I spent a lot of time searching for somebody with the exact same experience as us whilst we were going through a horrendous year - but I couldn't. By sharing our story I hope it reaches somebody that needs to read it.
We tried for a baby as soon as we got married. I got pregnant soon after but miscarried at an early stage. Another few years passed and nothing happened. We decided to try IVF treatment which, to our delight, worked the first time! We only had one embryo good enough to implant, so to say we were shocked when we found out it had split and we were having identical twins is a massive understatement.
We were told we were having monochorionic monoamniotic (MoMo) twins which meant they were sharing the placenta and amniotic sac. It was a very high risk pregnancy and the biggest risk was cord entanglement due to there being no membrane between the twins. I did some research and the odds of it happening were 50/50. I was scared and completely convinced it would happen to us. But when we went for a scan at 13 weeks we were told they were not sharing an amniotic sac – what a relief!

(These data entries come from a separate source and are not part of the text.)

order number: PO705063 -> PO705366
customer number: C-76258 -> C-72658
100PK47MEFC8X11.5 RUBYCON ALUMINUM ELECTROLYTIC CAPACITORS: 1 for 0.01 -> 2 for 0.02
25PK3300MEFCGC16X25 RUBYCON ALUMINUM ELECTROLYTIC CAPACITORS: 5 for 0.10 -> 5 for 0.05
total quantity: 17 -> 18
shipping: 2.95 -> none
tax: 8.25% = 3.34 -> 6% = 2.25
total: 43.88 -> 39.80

At 17 weeks we had our first consultant’s appointment. The scan took forever, and eventually I was told I had twin to twin transfusion syndrome (TTTS). I was in shock. I just wanted to run out of the room. I started crying as he told me there was a high chance that I would only have one of my babies. He referred me to Birmingham for laser ablation surgery as it is not offered in Wales.
The first time we went to Birmingham Women's hospital we were told it wasn't quite at the stage that qualified for the surgery. A week later, at almost 19 weeks pregnant, we returned and I had the surgery. An hour later I was scanned and two heartbeats were seen. We were so happy, but I knew the first week was the most crucial.
The next day I was booked in with my consultant for a reassurance scan. He took a long time and I knew something wasn't right. He told me my smaller twin had not made it and my bigger twin was showing signs of heart failure. I was distraught and in agony. Breaking the news to my husband broke my heart all over again.
I had to continue to carry both babies as I couldn't risk anything happening to our surviving twin. We found out we were having boys. It turned out our survivor was not suffering heart failure and continued to grow normally. An echogenic and distended bowel was shown on my scans but it was believed this was blood the baby had swallowed from the laser surgery.
Then at 24 weeks I started to get brown discharge. I was told it was probably the blood from the surgery passing. But two weeks later I had gushes of fluid mixed with the brown blood. I was diagnosed with spontaneous rupture of membranes (SROM) and admitted to hospital. A neonatal doctor came to tell us what would happen if I went into labour. At that point, I wasn’t showing signs of infection so I was discharged after the weekend.
Later that week we went back to the hospital and I was put on the monitor to listen to the baby's heartbeat. As I got up I felt the fluid rush from me again but this time it was bright red. They rushed me to delivery and got me ready for theatre. Luckily after nine hours my bleeding slowed down enough that I could be transferred to a different hospital. However my placenta had started to slowly come away and I had a clot close to the opening of my cervix. It seemed like everything that could go wrong did.
At 28+5 weeks I gave birth to our baby boys. Noah was born at 3.51am, weighing 2lb 4oz, and his brother Isaac was born 5 minutes later, weighing just 30g. Noah was taken to intensive care and Isaac was taken to the morgue. My husband and I grieved for both my boys. The pain I felt was both emotional and physical. I wouldn’t be able to cope if I lost Noah too. I was broken and I couldn't see a time when it would get better.
Eight hours later we went to see Noah. I will never forget the first time I was wheeled into that unit. The noises will always be with me. My baby boy looked like a plastic doll. I tried not to love him because I had convinced myself that, if I didn't love him and he died, I would be able to deal with it better. But it was impossible not to fall in love with him.
I couldn't bear the thought of losing him as well as his brother! The fear was indescribable. I would break down almost every day next to his incubator. I could not let myself imagine him coming home. I found it difficult when people brought gifts because I didn't know what I would do with them if he didn't make it.
After ten weeks of extreme ups and downs - three blood transfusions, three treatments for sepsis and so many backward steps - Noah came home on oxygen in time for Christmas. He is amazing! I look at him every day and burst with pride. All the staff involved in my care during the pregnancy and Noah's care were amazing. We cannot thank them enough! How do you thank people that saved your littles boy’s life? There are no words for that.
We held a funeral service for Isaac. He had to be recognised - maybe not legally but he is just as much our little boy as Noah is. They were identical and I'm wracked with guilt every day that Noah doesn't have his brother. I feel as though my body couldn't give him what he needed. I also feel angry that I couldn't have both my babies. Why us? But I'm trying to accept there wasn't anything else that could have been done.
I don't know if I ever will accept it but hopefully as time goes on it will get less painful. My husband got me through this experience. He had enough strength for the both of us and without him I would have cracked. He made me look at all the positives and appreciate the little milestones Noah reached.
I hope this story helps somebody and gives them some kind of comfort in their difficult time.